DescriptionJoel Rosental R.
2021-09-16 07:54:54 UTC
Description of problem:
After doing an availability test by network isolating some worker nodes. As stated in the documentation below, it is the expectation that the taint "node.kubernetes.io/unreachable:NoExecute" would be added to nodes after five minutes and Pods could be re-scheduled in other available nodes.

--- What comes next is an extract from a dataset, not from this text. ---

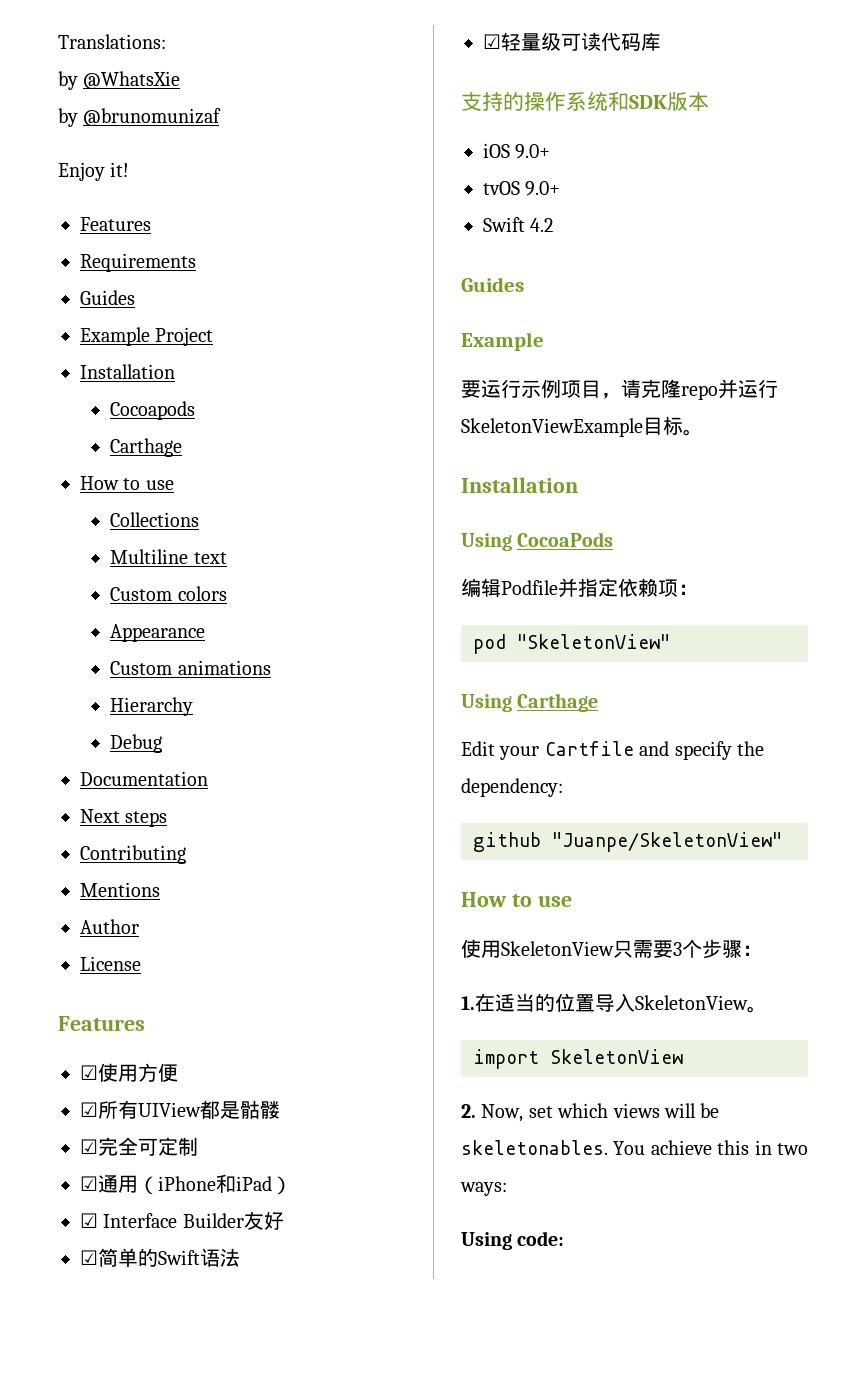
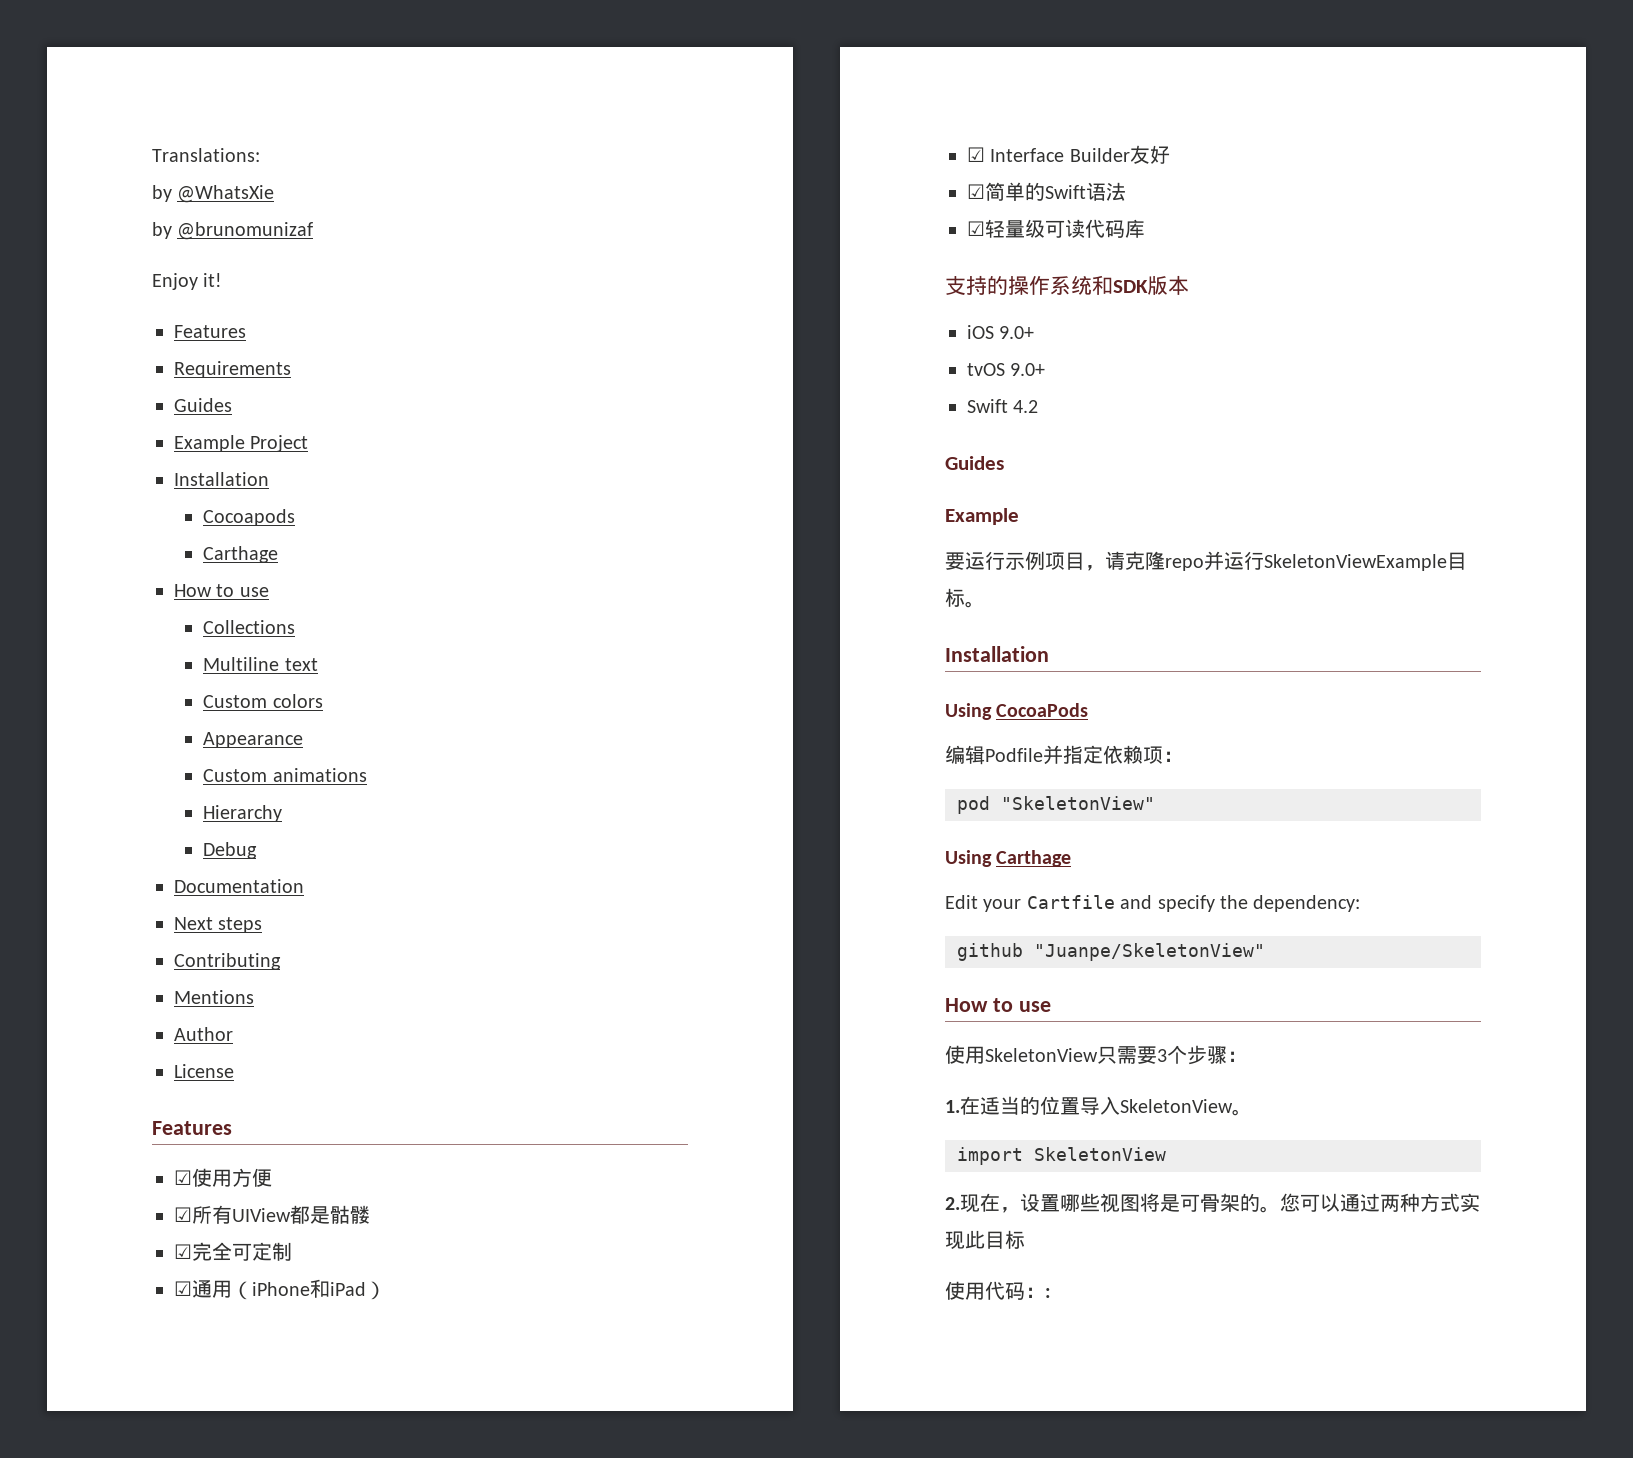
- 2. Now, set which views will be skeletonables. You achieve this in two ways:
- Using code:
+ 2.现在，设置哪些视图将是可骨架的。您可以通过两种方式实现此目标
+ 使用代码：:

https://docs.openshift.com/container-platform/4.6/nodes/scheduling/nodes-scheduler-taints-tolerations.html#nodes-scheduler-taints-tolerations-about-taintBasedEvictions_nodes-scheduler-taints-tolerations
However, it was noticed that once any node becomes "unrecheable" either by turning it off or shutting down the kubelet service, only a taint with "NoSchedule" effect is added to the node, so the pods that were running in this node are never evicted.
Version-Release number of selected component (if applicable):
4.6.21
How reproducible:
Always on customer environment.
Steps to Reproduce:
1. Either shutdown the node or the kubelet service
2. Wait until the node is marked as "NotReady" and it's marked as "unreacheable".
Actual results:
Only the "node.kubernetes.io/unreachable:NoSchedule" taint is added to the node.
Expected results:
The "node.kubernetes.io/unreachable:NoExecute" taint should be added as well.
Additional info: